The text was written by Guru Gobind Singh and addressed to Mughal
emperor Aurangzeb to criticise his "oppressive ways" some time
"There are conflicting views and conflicting interpretations. I
had to the get the right text of the original from among the
different versions, the Sikh chronicles and commentaries on the
translations. I could not stray very much but had to stay close to
the text without deviating too much from the literal text for the
sake of the verse," Sarna told IANS.
A special hardback of "Zafarnama" was launched at the Penguin
India's 10-day literary festival, Spring Fever, here March 4. It
is priced at Rs.295.
"I worked on it for two years," Sarna said. According to him, "at
least two sets of difficulties compounded the difficulties".
"The first were the problems caused by the transcription of the
text of 'Zafarnama', preserved in the 'Dasam Granth' (holy book of
the Sikhs) into Gurmukhi.
"The transcriptions were often accompanied by the introduction of
material changes by scribes, sometimes to reflect a particular
historical viewpoint, but equally often because of difficulties in
interpreting the text or desire to amend existing readings to ones
that seemed to make more sense to the copyist.

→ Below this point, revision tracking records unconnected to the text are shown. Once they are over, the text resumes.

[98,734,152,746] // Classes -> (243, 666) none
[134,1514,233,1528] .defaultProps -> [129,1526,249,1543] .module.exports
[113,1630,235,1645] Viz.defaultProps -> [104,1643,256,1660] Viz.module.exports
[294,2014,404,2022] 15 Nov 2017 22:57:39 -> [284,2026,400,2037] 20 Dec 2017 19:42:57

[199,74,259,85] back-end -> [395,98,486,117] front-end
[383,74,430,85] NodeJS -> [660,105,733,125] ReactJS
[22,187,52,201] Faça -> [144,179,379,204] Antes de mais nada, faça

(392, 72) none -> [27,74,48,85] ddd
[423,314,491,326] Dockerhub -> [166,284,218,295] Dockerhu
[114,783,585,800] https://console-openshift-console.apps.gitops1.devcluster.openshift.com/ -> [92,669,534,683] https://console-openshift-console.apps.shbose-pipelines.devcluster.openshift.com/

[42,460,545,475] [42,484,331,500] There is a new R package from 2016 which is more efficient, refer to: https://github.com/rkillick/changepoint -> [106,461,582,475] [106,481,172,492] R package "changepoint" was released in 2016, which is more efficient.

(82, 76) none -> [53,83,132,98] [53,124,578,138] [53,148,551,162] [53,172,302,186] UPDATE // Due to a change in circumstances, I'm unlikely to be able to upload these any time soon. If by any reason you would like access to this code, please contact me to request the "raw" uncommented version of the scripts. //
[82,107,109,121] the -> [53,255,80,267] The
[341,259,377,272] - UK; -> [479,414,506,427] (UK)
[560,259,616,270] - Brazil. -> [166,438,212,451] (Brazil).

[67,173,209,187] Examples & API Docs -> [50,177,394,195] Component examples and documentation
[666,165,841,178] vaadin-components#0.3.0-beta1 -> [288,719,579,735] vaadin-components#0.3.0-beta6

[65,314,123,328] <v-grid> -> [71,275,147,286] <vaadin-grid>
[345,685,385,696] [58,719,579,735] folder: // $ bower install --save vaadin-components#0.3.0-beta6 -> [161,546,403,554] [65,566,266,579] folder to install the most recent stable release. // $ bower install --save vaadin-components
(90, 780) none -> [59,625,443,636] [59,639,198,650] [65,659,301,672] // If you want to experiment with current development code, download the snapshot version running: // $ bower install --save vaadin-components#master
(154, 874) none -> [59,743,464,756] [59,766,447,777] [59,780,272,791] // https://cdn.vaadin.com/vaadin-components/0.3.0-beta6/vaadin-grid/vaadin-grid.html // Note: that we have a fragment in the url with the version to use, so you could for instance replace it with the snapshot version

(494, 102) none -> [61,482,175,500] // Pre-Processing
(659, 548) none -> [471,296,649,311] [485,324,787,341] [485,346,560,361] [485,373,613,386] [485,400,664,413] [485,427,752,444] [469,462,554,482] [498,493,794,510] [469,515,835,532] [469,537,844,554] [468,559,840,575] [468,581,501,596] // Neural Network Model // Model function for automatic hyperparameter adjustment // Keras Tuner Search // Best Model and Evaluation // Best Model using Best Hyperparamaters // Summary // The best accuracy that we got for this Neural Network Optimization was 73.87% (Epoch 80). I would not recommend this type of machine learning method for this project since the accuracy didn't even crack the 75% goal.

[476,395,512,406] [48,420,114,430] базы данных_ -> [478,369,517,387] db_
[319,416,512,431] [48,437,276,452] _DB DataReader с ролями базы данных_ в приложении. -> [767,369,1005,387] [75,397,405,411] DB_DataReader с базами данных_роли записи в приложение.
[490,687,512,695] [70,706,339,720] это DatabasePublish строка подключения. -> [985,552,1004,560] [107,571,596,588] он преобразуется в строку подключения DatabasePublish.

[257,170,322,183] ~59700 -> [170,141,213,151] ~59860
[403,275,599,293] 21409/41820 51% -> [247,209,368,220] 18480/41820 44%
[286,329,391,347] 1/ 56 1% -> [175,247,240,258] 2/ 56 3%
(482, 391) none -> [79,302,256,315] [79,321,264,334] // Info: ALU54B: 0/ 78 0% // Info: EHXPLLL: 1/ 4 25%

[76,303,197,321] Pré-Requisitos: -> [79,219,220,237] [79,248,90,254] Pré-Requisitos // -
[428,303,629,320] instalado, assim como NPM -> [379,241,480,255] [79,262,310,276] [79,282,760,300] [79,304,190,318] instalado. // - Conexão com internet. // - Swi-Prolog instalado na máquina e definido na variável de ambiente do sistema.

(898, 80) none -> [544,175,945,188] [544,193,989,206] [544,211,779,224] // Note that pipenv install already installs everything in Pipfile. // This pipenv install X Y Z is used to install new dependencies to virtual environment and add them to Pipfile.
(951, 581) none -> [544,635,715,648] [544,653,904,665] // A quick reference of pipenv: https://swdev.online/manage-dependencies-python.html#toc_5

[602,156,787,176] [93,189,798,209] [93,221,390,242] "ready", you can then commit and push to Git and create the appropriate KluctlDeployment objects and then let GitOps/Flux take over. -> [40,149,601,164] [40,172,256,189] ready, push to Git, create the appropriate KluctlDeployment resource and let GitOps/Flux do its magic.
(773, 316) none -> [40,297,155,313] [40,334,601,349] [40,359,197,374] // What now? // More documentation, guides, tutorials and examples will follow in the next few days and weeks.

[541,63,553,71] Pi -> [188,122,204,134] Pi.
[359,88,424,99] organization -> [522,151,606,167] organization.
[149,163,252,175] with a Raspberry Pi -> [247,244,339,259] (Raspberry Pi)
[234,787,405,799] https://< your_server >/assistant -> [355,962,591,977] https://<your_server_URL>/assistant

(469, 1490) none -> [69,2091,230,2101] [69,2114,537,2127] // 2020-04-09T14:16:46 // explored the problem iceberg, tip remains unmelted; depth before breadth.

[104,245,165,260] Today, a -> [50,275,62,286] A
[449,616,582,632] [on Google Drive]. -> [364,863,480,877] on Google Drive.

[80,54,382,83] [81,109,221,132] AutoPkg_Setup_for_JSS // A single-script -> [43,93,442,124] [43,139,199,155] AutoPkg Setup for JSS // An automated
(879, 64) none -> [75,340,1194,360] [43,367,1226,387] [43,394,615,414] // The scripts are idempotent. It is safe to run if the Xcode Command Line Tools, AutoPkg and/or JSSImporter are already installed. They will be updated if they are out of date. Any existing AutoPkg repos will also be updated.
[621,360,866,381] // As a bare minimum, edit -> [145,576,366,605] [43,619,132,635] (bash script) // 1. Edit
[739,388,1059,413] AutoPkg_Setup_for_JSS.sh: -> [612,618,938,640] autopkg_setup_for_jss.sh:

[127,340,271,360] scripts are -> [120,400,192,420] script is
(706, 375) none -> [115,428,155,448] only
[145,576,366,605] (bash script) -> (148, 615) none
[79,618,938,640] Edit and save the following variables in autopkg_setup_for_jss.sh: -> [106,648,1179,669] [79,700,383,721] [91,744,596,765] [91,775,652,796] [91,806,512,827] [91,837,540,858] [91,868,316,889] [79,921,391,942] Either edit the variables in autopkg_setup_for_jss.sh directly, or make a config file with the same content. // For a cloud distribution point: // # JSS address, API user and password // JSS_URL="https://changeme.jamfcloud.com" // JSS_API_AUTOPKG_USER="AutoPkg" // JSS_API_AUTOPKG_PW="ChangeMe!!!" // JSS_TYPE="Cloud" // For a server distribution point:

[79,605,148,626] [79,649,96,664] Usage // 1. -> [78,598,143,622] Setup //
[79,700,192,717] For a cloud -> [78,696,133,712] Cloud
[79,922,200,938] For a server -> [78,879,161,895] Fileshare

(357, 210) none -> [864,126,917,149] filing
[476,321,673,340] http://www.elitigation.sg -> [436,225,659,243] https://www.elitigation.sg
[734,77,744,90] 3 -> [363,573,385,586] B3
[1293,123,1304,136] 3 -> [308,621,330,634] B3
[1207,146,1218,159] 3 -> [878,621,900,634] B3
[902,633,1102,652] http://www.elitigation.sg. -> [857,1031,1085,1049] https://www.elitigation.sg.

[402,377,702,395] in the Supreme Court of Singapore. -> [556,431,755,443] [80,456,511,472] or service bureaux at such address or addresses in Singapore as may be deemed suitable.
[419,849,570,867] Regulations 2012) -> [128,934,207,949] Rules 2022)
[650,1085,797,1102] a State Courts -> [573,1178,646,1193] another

"These Gurmukhi texts, already at variance with the original and
with each other, in turn became the basis for further
interpretations and commentary," Sarna said.
The second difficulty was that "Indian-Persian, which had diverged
significantly by the late Mughal period from classical Persian,
both in literary terms as well as in pronunciation, could only be
reproduced imperfectly in the Gurmukhi script, thus adding another
layer of variations".
"Therefore, I was confronted with several choices even before
coming to the actual process of translation. Primarily, I had to
decide which particular text to rely on.
"Then I had to choose how to depict the transliteration - in
Indian-Persian or in Persian as it is spoken today, or in a
generally accepted form which is as close to the Indian-Persian as
the Gurmukhi script will allow. I decided in favour of the last
option," Sarna said.
"Zafarnama", a Persian text composed by the last Sikh guru, an
accomplished linguist and writer, is an "indictment of Aurangzeb's
rule which the guru said was marked by the spiritual and moral
bankruptcy of the empire".
The 10th guru was a challenge to Aurangzeb because the former
opposed the Mughal emperor's "oppressive ways". The opposition led
to several wars between the two.
The epistle, written in 111 stanzas, is a powerful call to "the
rule of law, code of morality and compassion", stirring passions
with brief homily-like sonnets that the guru hurls at his
formidable adversary: "I have no faith at all/In the oath that you
swear/That is the god who is one/Your witness does bear....
"I worked in between my job, mostly on weekends. Saturdays were
the days I worked the most. It took me several attempts for I kept
playing with the text," Sarna said.
Guru Gobind Singh was the most influential guru because he was a
"brilliant scholar, poet and master of several languages," Sarna
said. "He knew Persian, Arabic, Avadhi, Braj Bhasa and Sanskrit.
He wrote extensively in Punjabi and Persian."
The guru was also the founder of the legion of the saint-warrior.
"He moulded the Sikh community in such a way that it got an image.
He built on the spiritual inheritance of all the previous gurus,"
The writer is planning to return to the creative groove for his
next project, away from translation.